- IATA: none; ICAO: KAJO; FAA LID: AJO;

Summary
- Airport type: Public
- Operator: City of Corona
- Serves: Corona, Riverside
- Location: Corona, California
- Elevation AMSL: 533 ft (162 m)
- Coordinates: 33°53′52″N 117°36′09″W﻿ / ﻿33.89778°N 117.60250°W
- Website: City of Corona
- Interactive map of Corona Municipal Airport

Runways
| Direction | Length |  | Surface |
| ft | m |
| 7/25 | 3,200 | 975 | Asphalt |

Statistics (2004)
- Aircraft operations: 68,000
- Based aircraft: 414
- Source: Federal Aviation Administration

= Corona Municipal Airport =

Corona Municipal Airport , formerly L66, is three miles northwest of Downtown Corona, serving Riverside County, California, United States. The airport has a few businesses, such as a cafe, "Flying Academy" flight training center, and aircraft maintenance and repair.

Most U.S. airports use the same three-letter location identifier for the FAA and IATA, but Corona Municipal Airport is AJO to the FAA and has no IATA code (Aljouf, Yemen has IATA code AJO).

== Facilities==
Corona Municipal Airport covers 98 acre and has one asphalt runway, (7/25), 3,200 x 60 ft (975 x 18 m).

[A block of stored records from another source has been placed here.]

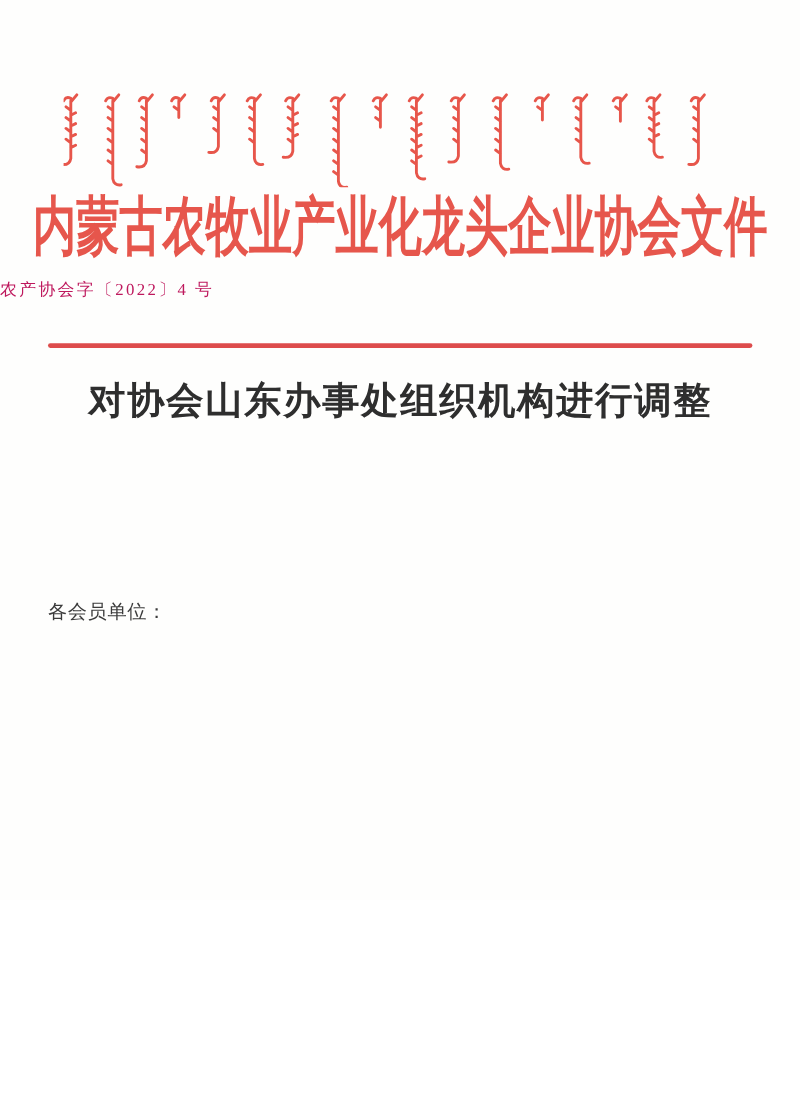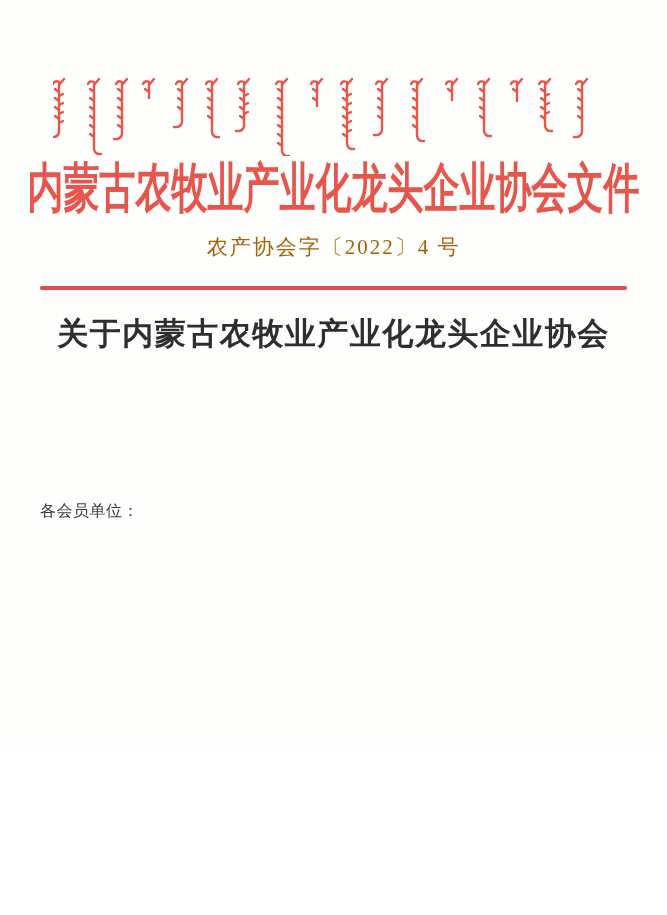--- a/index.html
+++ b/index.html
@@ -34,23 +34,22 @@
     letter-spacing: 0px;
     transform: scaleY(1.48);
     transform-origin: top center;
     white-space: nowrap;
   }
   .doc-number {
     position: absolute;
     top: 233px;
     left: 0;
     width: 100%;
-    text-align: center;
-    font-size: 21px;
-    color: #a16207;
+    font-size: 14px;
+    color: #be185d;
     letter-spacing: 2px;
   }
   .red-rule {
     position: absolute;
     top: 286px;
     left: 40px;
     width: 587px;
     height: 4px;
     background: #dd4c4c;
     border-radius: 2px;
@@ -121,21 +120,21 @@
       <path d="M529,8 v48 M529,9 l5,-6 M529,6 q-4,-2 -6,2 M529,16 l-4,-3 M529,25 l-4,-3 M529,34 l-4,-3 M529,43 l-4,-3 M529,56 q-1,6 -8,5" stroke="#e7564b" fill="none" stroke-width="2.4" stroke-linecap="round"></path>
     </svg>
 
   <div class="org-title">内蒙古农牧业产业化龙头企业协会文件</div>
 
   <div class="doc-number">农产协会字〔2022〕4 号</div>
 
   <div class="red-rule"></div>
 
   <div class="doc-title">
-    <div>关于内蒙古农牧业产业化龙头企业协会</div>
+    <div>对协会山东办事处组织机构进行调整</div>
   </div>
 
   <div class="body-text">
     <p>各会员单位：</p>
   </div>
 
   <div class="page-number">1/2</div>
 
 </div>
 

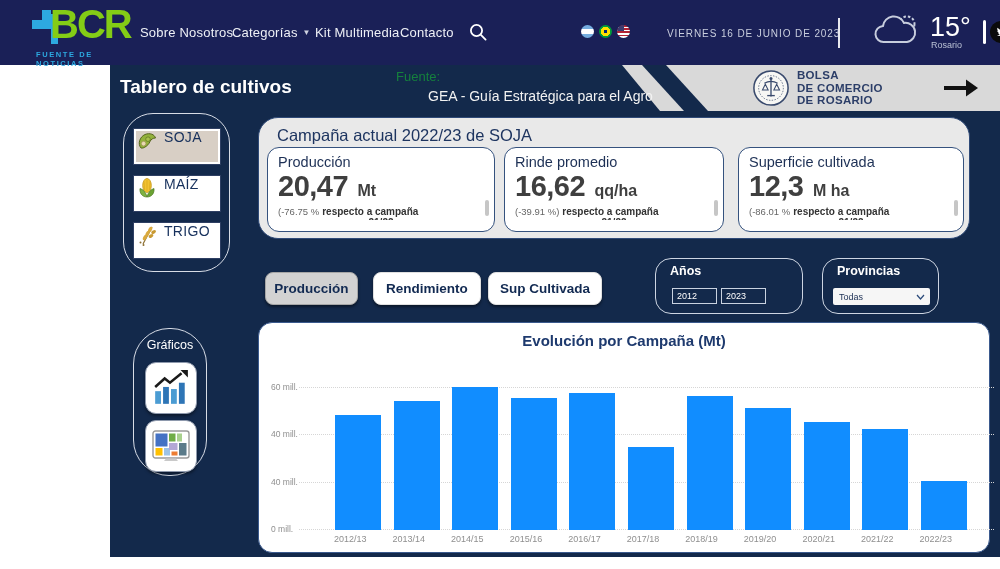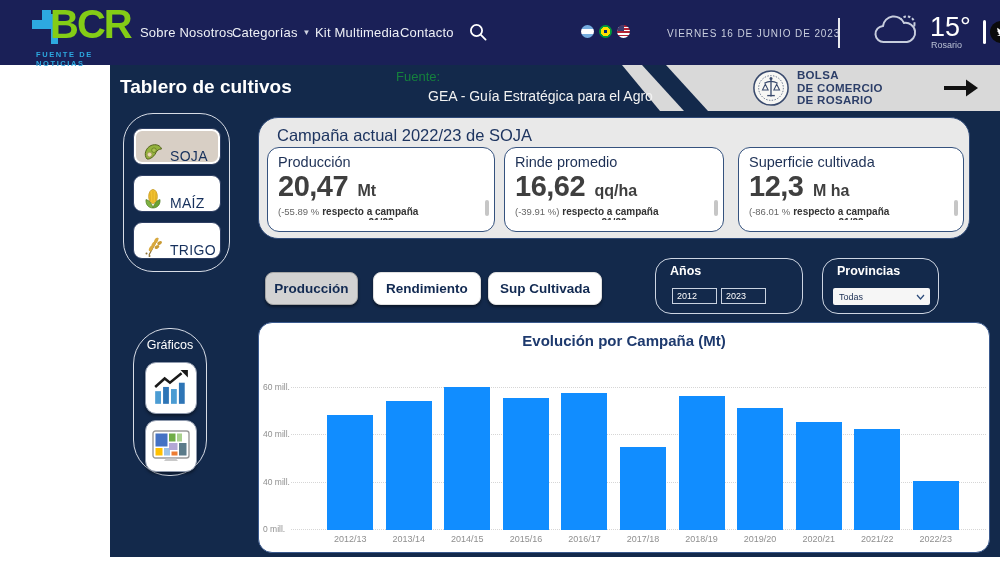--- a/index.html
+++ b/index.html
@@ -43,22 +43,22 @@
     clip-path:polygon(532px 0, 556px 0, 598px 46px, 574px 46px); }
   .dash-title { position:absolute; left:10px; top:11px; color:#ffffff; font-size:19px; font-weight:bold; }
   .fuente-label { position:absolute; left:286px; top:4px; color:#15803d; font-size:13px; }
   .fuente-value { position:absolute; left:318px; top:23px; color:#f2f2f2; font-size:14px; }
   .bolsa { position:absolute; left:642px; top:4px; display:flex; align-items:center; gap:7px; }
   .bolsa-text { color:#2c3e68; font-size:11.5px; font-weight:bold; line-height:12.5px; letter-spacing:.3px; }
   .go-arrow { position:absolute; left:833px; top:13px; cursor:pointer; }
 
   
   .crops-box { position:absolute; left:13px; top:48px; width:107px; height:159px; border:1.5px solid #d7dce6; border-radius:30px; }
-  .crop-btn { position:absolute; left:9px; width:88px; height:37px; border:1.5px solid #2e3f63; border-radius:9px;
-    background:#ffffff; display:flex; align-items:flex-end; gap:5px; padding-left:7px; cursor:pointer;
+  .crop-btn { position:absolute; left:9px; width:88px; height:37px; border:1.5px solid #2e3f63; border-radius:0;
+    background:#ffffff; display:flex; align-items:flex-start; gap:5px; padding-left:1px; cursor:pointer;
     box-shadow:0 0 0 2px #ffffff inset; }
   .crop-btn.sel { background:#d8cfc5; }
   .crop-label { color:#16305c; font-size:14px; font-weight:500; letter-spacing:.3px; }
 
   
   .graf-box { position:absolute; left:23px; top:263px; width:74px; height:148px; border:1.5px solid #d7dce6; border-radius:36px; text-align:center; }
   .graf-label { color:#ffffff; font-size:12.5px; margin-top:9px; }
   .graf-btn { position:absolute; left:11px; width:52px; height:52px; background:#ffffff; border:1px solid #8e99ad;
     border-radius:11px; display:flex; align-items:center; justify-content:center; cursor:pointer; box-shadow:0 2px 3px rgba(0,0,0,.4); }
 
@@ -97,21 +97,21 @@
   .anio-to { left:65px; }
   .prov-box { position:absolute; left:712px; top:193px; width:117px; height:56px; border:1.3px solid #cdd5e2; border-radius:16px; }
   .prov-select { position:absolute; left:10px; top:29px; width:97px; height:17px; background:#f6f6f6; border-radius:2px;
     display:flex; align-items:center; cursor:pointer; }
   .prov-value { color:#1d3055; font-size:9px; padding-left:6px; flex:1; }
   .prov-chev { margin-right:5px; }
 
   
   .chart-panel { position:absolute; left:148px; top:257px; width:732px; height:231px; background:#ffffff; border:1.5px solid #3b5a8e; border-radius:14px; }
   .chart-title { position:absolute; left:0; top:9px; width:100%; text-align:center; color:#1e3a6e; font-size:15px; font-weight:600; }
-  .plot { position:absolute; left:32px; top:44px; width:695px; height:163px; }
+  .plot { position:absolute; left:40px; top:44px; width:695px; height:163px; }
   .gridline { position:absolute; left:0; width:695px; border-top:1.5px dotted #d6d6d6; }
   .g0 { bottom:0; } .g20 { bottom:47.5px; } .g40 { bottom:95px; } .g60 { bottom:142.5px; }
   .ytick { position:absolute; left:-28px; width:30px; color:#8f8f8f; font-size:8.5px; }
   .y0 { bottom:-4px; } .y20 { bottom:43.5px; } .y40 { bottom:91px; } .y60 { bottom:138.5px; }
   .bars { position:absolute; left:30px; bottom:0; width:644px; height:163px; display:flex; align-items:flex-end; }
   .bar-col { flex:1; display:flex; justify-content:center; align-items:flex-end; height:100%; }
   .bar { width:46px; background:#118DFF; cursor:pointer; }
   .xlabels { position:absolute; left:62px; top:211px; width:644px; display:flex; }
   .xlabel { flex:1; text-align:center; color:#8f8f8f; font-size:9px; }
 </style>
@@ -271,21 +271,21 @@
     <div class="kpi">
       <div class="kpi-title">Campaña actual 2022/23 de SOJA</div>
 
       <div class="card card1">
         <div class="card-label">Producción</div>
         <div class="card-valrow">
           <span class="card-value">20,47</span>
           <span class="card-unit">Mt</span>
         </div>
         <div class="card-sub">
-          <span class="card-delta">(-55.89 %</span><span class="card-note">respecto a campaña</span>
+          <span class="card-delta">(-76.75 %</span><span class="card-note">respecto a campaña</span>
           <span class="card-note2">21/22</span>
         </div>
         <div class="card-thumb"></div>
       </div>
 
       <div class="card card2">
         <div class="card-label">Rinde promedio</div>
         <div class="card-valrow">
           <span class="card-value">16,62</span>
           <span class="card-unit">qq/ha</span>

In 2004 the airport had 68,000 aircraft operations, average 186 per day, all general aviation. 414 aircraft are based at the airport: 90% single engine, 6% multi-engine, 2% helicopter, 1% ultralight, and 1% jet.

24-hour fuel service is available all year (self serve).

== Incidents ==

On March 19, 1998, a Cessna 152 clipped a private twin-engine plane, causing both planes to crash. The Cessna descended onto the corner roof of an apartment complex near the intersection of Chalgrove Drive and Border Avenue. No one was injured on the ground, but both pilots died.

On January 21, 2008, two private planes collided in Corona, killing five people, including one on the ground. The collision occurred about a mile away from the Corona Municipal Airport above Serfas Club Drive. The crash wreckage left debris strewn along a commercial strip near the 91 Freeway. Eyewitnesses claimed to have seen an explosion in the air and two different bodies fall from the sky. The aircraft involved were both single-engine Cessnas, a two-seat Cessna 150 and a four-seat Cessna 172. Investigators from the National Transportation Safety Board, local Corona police detectives, and the Federal Aviation Administration began their probe the following day. As of January 23 a cause for the accident was yet to be determined.

The crash began a debate about the safety of the Corona Municipal Airport, as it does not have an operating control tower. The city of Corona has had seven fatal aircraft accidents since 1998.

On July 26, 2008 at approximately 13:47 local time, a baby blue and white 1947 Ercoupe stalled upon takeoff when turning crosswind and crashed into the forest on the southwest side of the airport. Eyewitnesses said that the two elderly pilots had minor injuries, with one of them bleeding from his right cheek where the yoke struck him upon impact. Both were alive, but the airplane was said to have sustained considerable damage.

On November 25, 2012 at approximately 23:00 local time, a Robinson R44 helicopter clipped a refueling station canopy and exploded shortly thereafter. A review of airport video footage showed the helicopter was facing toward the station, lifted off, made a 180-degree turn to the right and tilted forward with its tail coming up immediately prior to the explosion. The solo pilot of the aircraft was fatally injured.

On January 22, 2020 shortly after 12:00 local time, a Beech Bonanza airplane crashed during a failed takeoff attempt. All four passengers aboard were killed.